Estudiantes de la Facultad de Ciencias de la Electrónica de la BUAP pusieron en alto el nombre de la institución al obtener con este trabajo la medalla de oro en Infomatrix Argentina, XX Concurso Iberoamericano de Proyectos Estudiantiles de Ciencia y Tecnología.
El equipo está formado por los alumnos de Electrónica: Iralice Cardona Castillo, Fernando León Oropeza (bicampeón de Fepro) y José Orizaga y Espin de Mecatrónica. Su trabajo, asesorado por el maestro Nicolás Quiroz Hernández, obtuvo previamente el primer lugar en la categoría de desarrollo de Software y Hardware en la XVII Competencia Fepro 2025, realizada por la Facultad de Ciencias de la Computación de la BUAP, lo que les permitió obtener la acreditación para asistir al encuentro internacional.
Así se construyó la aplicación web
En el desarrollo de la aplicación web, Iralice Cardona se encargó de la base de datos, para ello fue necesario conocer el lenguaje de señas para grabarlo, a fin de que la inteligencia artificial (IA) aprendiera cada seña.
Por su parte, Fernando León trabajó en el núcleo del proyecto, es decir, el modelo de IA y en su capacidad para traducir y formar las oraciones. José Orizaga contribuyó con la base de datos, pero sobre todo, con el desarrollo de la interfaz.
El mecanismo de operación es sencillo: cuando una persona que emplea el LSM se coloca frente a la pantalla, el programa arma un diseño de hombros, brazos, manos y rostro de la persona, a través de puntos de referencia, con el fin de obtener información cada vez que se muevan y formen una letra o palabra con señas.
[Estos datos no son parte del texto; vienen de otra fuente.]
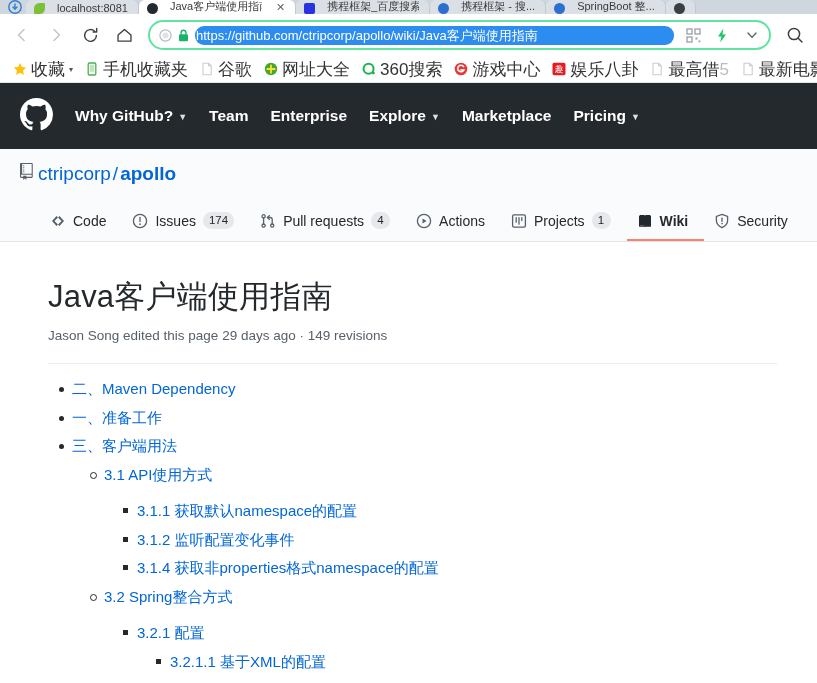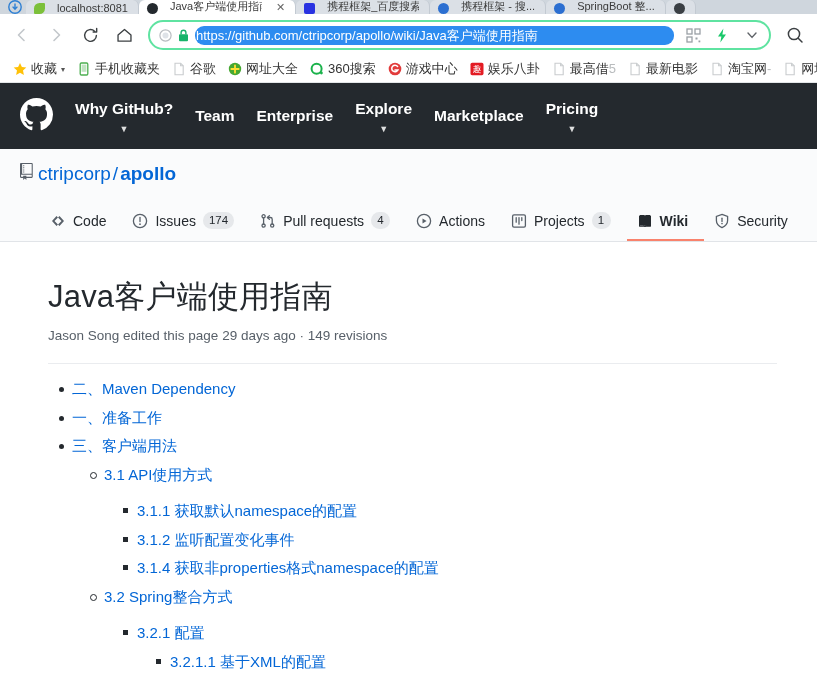--- a/index.html
+++ b/index.html
@@ -122,21 +122,21 @@
     align-items: center;
     gap: 4px;
     padding: 2px 6px;
     font-size: 12.5px;
     color: #333;
     flex: none;
     border-radius: 3px;
   }
   .bm .bm-ico { width: 14px; height: 14px; flex: none; display: block; }
   .bm .caret { font-size: 8px; color: #555; }
-  .bm-label { font-size: 13px; }
+  .bm-label { font-size: 17px; }
   .bm-label .dim { color: #b9bcbe; }
 
   
   .gh-header {
     background: #24292e;
     height: 66px;
     display: flex;
     align-items: center;
     padding-left: 20px;
     gap: 22px;
@@ -144,21 +144,20 @@
   .gh-logo { flex: none; }
   .gh-nav { display: flex; align-items: center; gap: 22px; }
   .gh-nav-item {
     color: #ffffff;
     font-size: 15.5px;
     font-weight: 600;
     display: flex;
     align-items: center;
     gap: 5px;
     white-space: nowrap;
-    flex-direction: column;
   }
   .gh-nav-item .cdown {
     font-size: 9px;
     opacity: .85;
     transform: translateY(1px);
   }
 
   
   .repo-area {
     background: #fafbfc;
Posteriormente, con una herramienta de Google se obtiene un cubo de datos en tres dimensiones, partiendo de los diferentes puntos de referencia de las posiciones, así se implementa el modelo de IA.
Respecto a la interpretación, José Orizaga añadió que el LSM no tiene tantos conectores como el idioma español, de ahí que no sea lo mismo hablar que expresarse en lenguaje de señas: “Por eso son importante las probabilidades, con las cuales se apoya la interpretación para formar la oración, dando prioridad a una palabra para traducir; todo esto se trabajó con la interfaz, que se fue mejorando”.
Para entender mejor las necesidades de los usuarios del LSM, Iralice Cardona refiere que buscaron la asesoría de una psicóloga y colaboraron con Victoria Alemán y Mariana Mendoza, quien presenta una discapacidad auditiva, además de ser maestra en lenguaje de señas, lo que les permitió comprender y respetar sus dinámicas de comunicación.
Triunfo en Infomatrix Argentina
Sobre el triunfo en Infomatrix Argentina -que tuvo lugar del 16 al 18 de octubre-, el maestro Nicolás Quiroz destacó que la obtención de la medalla de oro tiene doble mérito, porque sus alumnos se enfrentaron a proyectos de otros países con más tiempo de maduración.
Refirió que en este evento internacional se comparten experiencias entre los asesores de los equipos, lo que les permitió valorar el apoyo brindado por la BUAP y las facultades de Electrónica y de Ciencias de la Computación.
A futuro, la intención es que Signavox se convierta en un traductor reconocido no sólo para el lenguaje de señas en español, y aunque los creadores reconocen que los proyectos de IA requieren de una inversión importante, confían en mejorarlo a fin de obtener financiamiento y lograr la traducción bidireccional, es decir, no solo de señas a texto, sino también de texto a imagen de señas.